Ces structures appelées follicules primordiaux représentent la réserve de follicules dont la femelle disposera durant toute sa vie reproductive. Un facteur dérivé de l'ovocyte, dénommé Figa semble indispensable à la formation des primordiaux car lorsqu'il est absent chez des souris Figa -/-, les follicules primordiaux ne se forment pas. Ensuite plusieurs facteurs sont impliqués dans la progression et la croissance des follicules. Il s'agit du facteur KIT, un récepteur à tyrosine kinase synthétisé par l'ovocyte, et de KITL son ligand présent à la surface des cellules folliculaires. Les souris présentant naturellement des mutations dans KITL peuvent former des follicules primordiaux mais ceux-ci sont ensuite incapables d'atteindre le stade de follicules primaires. Toutes ces étapes initiales de la formation puis de la progression des follicules jusqu'au stade secondaire se déroulent indépendamment des gonadotrophines hypophysaires qui ne sont pas encore produites et ce sont des facteurs paracrines intraovariens qui sont impliqués. Parmi ceux-ci, trois sont des membres de la super famille des TGF-b (transforming growth facteur-beta) : l'AMH (Anti-Mullérienne Hormone) qui semble impliquée dans le recrutement des follicules primordiaux vers les phases suivantes ; GDF9 (Growth différentiation factor 9) qui est impliqué dans la progression au delà du stade primaire et BMP15 (Bone Morphogenetic Protein 15) qui affecte la prolifération des cellules folliculaires. Des mutations homozygotes de ce gène chez la brebis entraînent un développement folliculaire incomplet bloqué après le stade follicule primaire.

Les connexines, protéines nécessaires à la formation de gap jonctions, sont indispensables à la progression entre les stades primaires et secondaires car les souris mutantes déficientes en Cx43 (Cx43 -/-) sont dépourvues de follicules au delà du stade primaire.
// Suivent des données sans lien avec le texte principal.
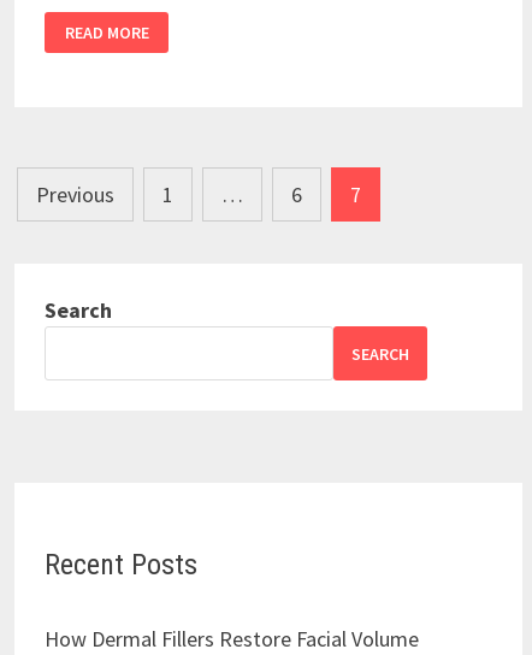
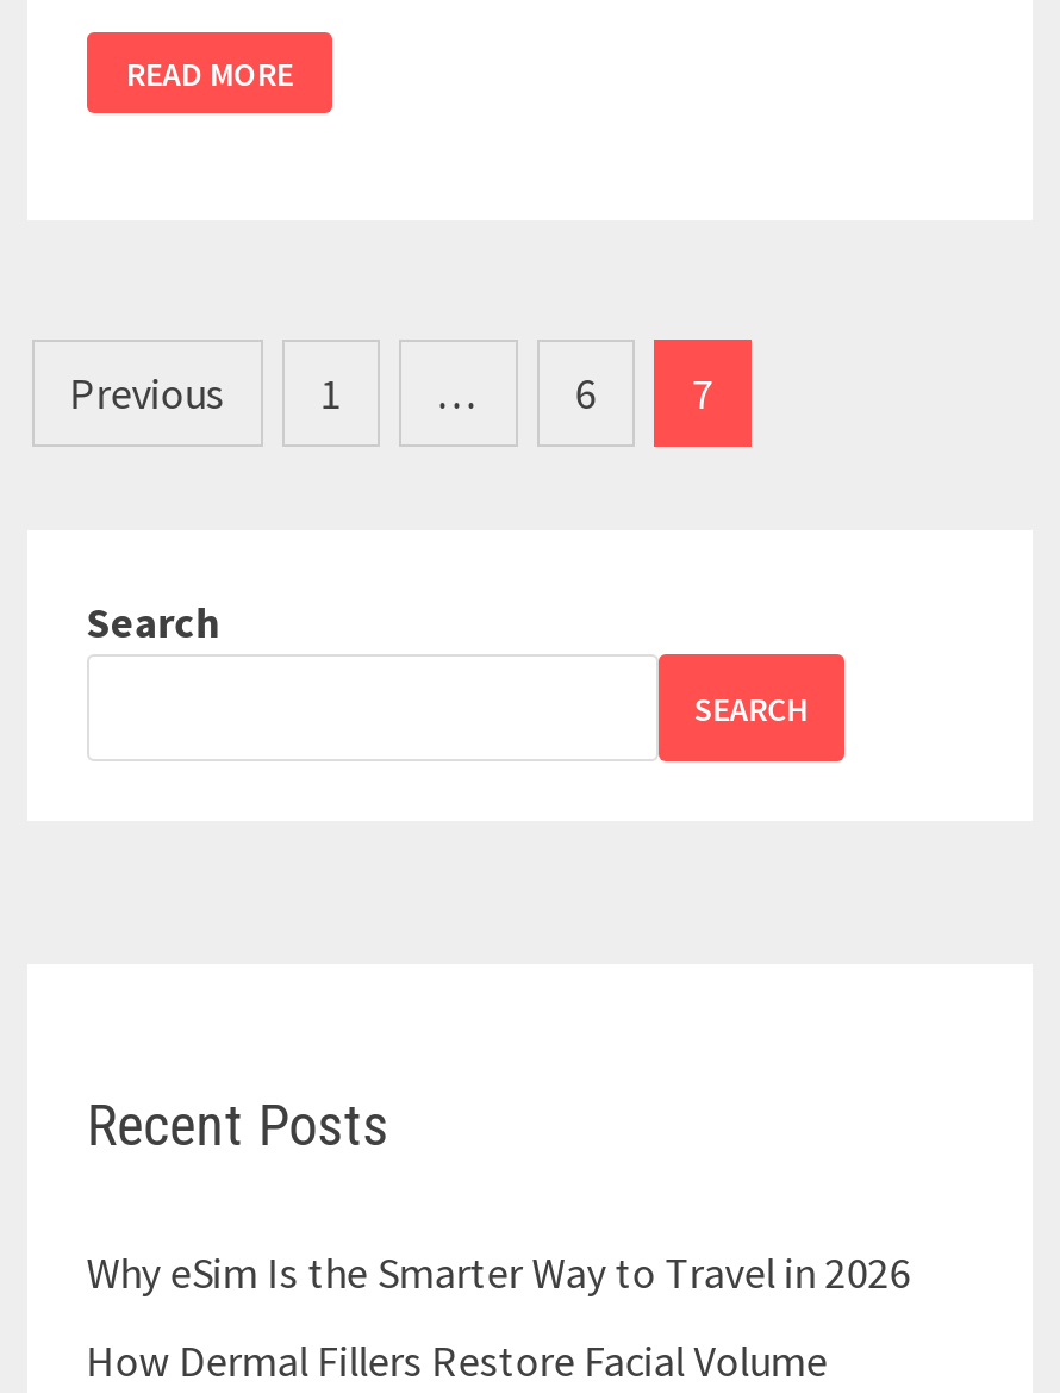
none -> [86,1244,911,1299] Why eSim Is the Smarter Way to Travel in 2026

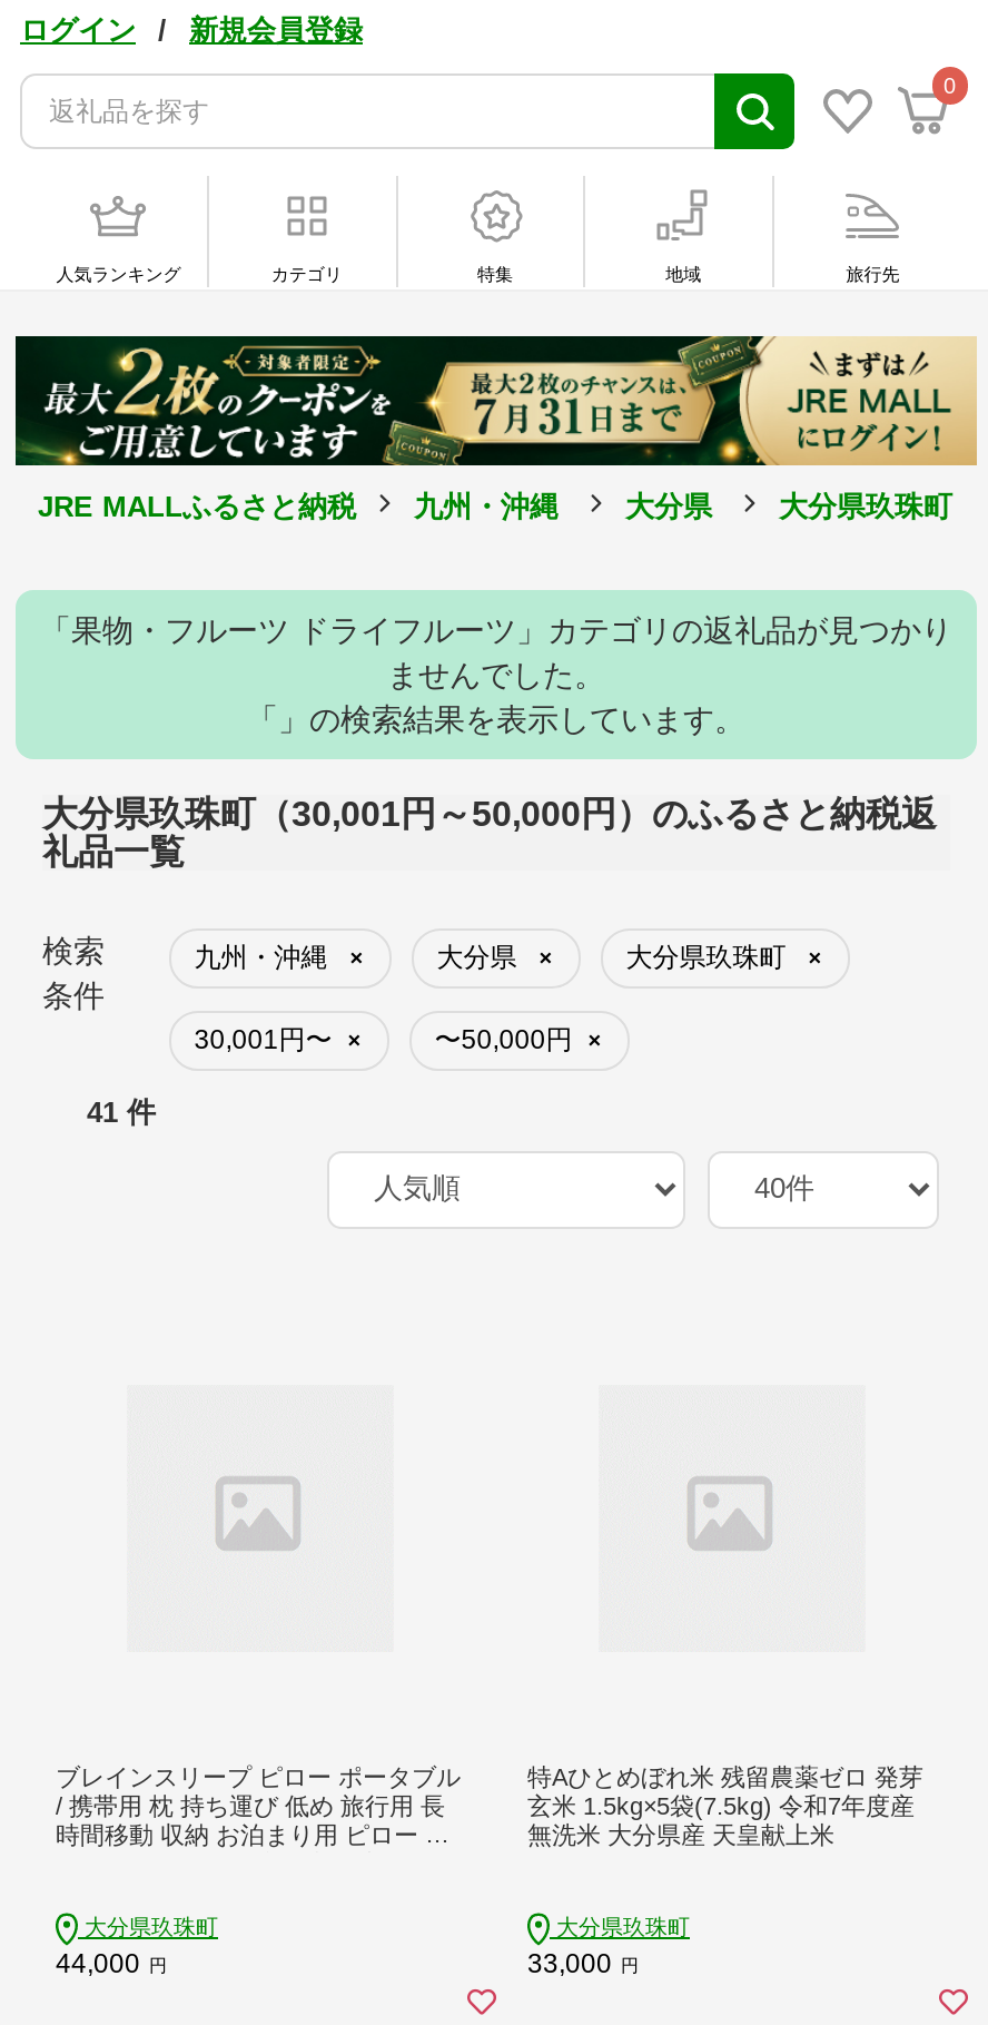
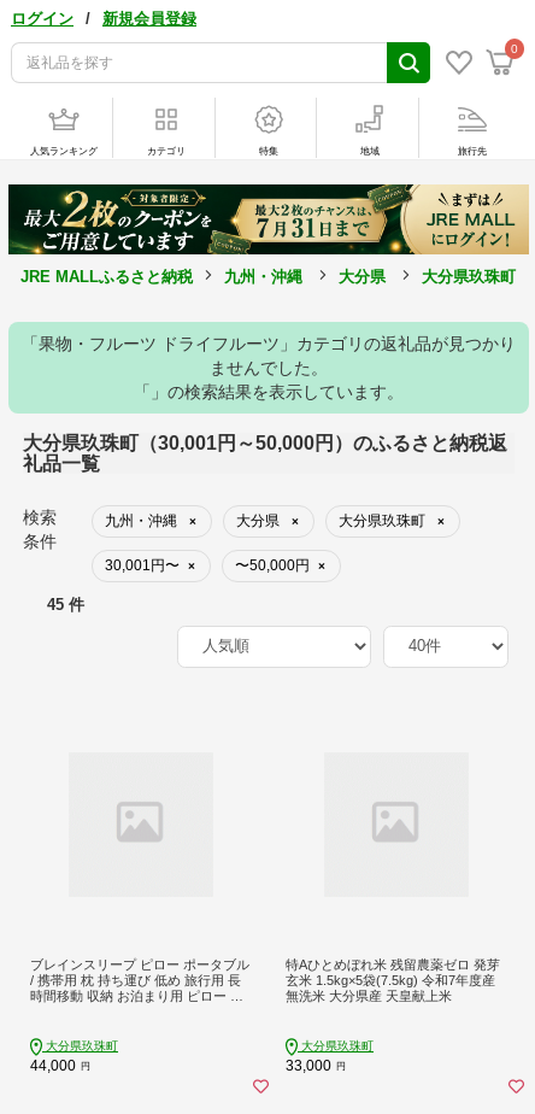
[87,1095,156,1128] 41 件 -> [47,595,84,613] 45 件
Cette molécule est également nécessaire plus tard dans la différenciation des follicules pré-ovulatoires.
C'est à la puberté, lors de la mise en route des cycles (menstruels ou oestriens) et du système hormonal de l'axe hypothalamo-hypophysaire que les follicules formés pendant la vie fœtale ou les 1er jours de vie vont achever leur croissance et différenciation terminale et ovuler (soit chez la femme jusqu'à plus de 40 ans après). Le reste du follicule dans l'ovaire se transformera alors en corps jaune.

Les approches de recherche systématique de nouveaux transcrits exprimés dans l'ovaire en développement et le séquençage systématique des génomes humains et d'animaux (souris, bovin, porcin, etc..) ont déjà permis et vont permettre d'isoler de nouveaux facteurs ovariens dont le rôle physiologique devra être ensuite précisé et intégré aux connaissances existantes.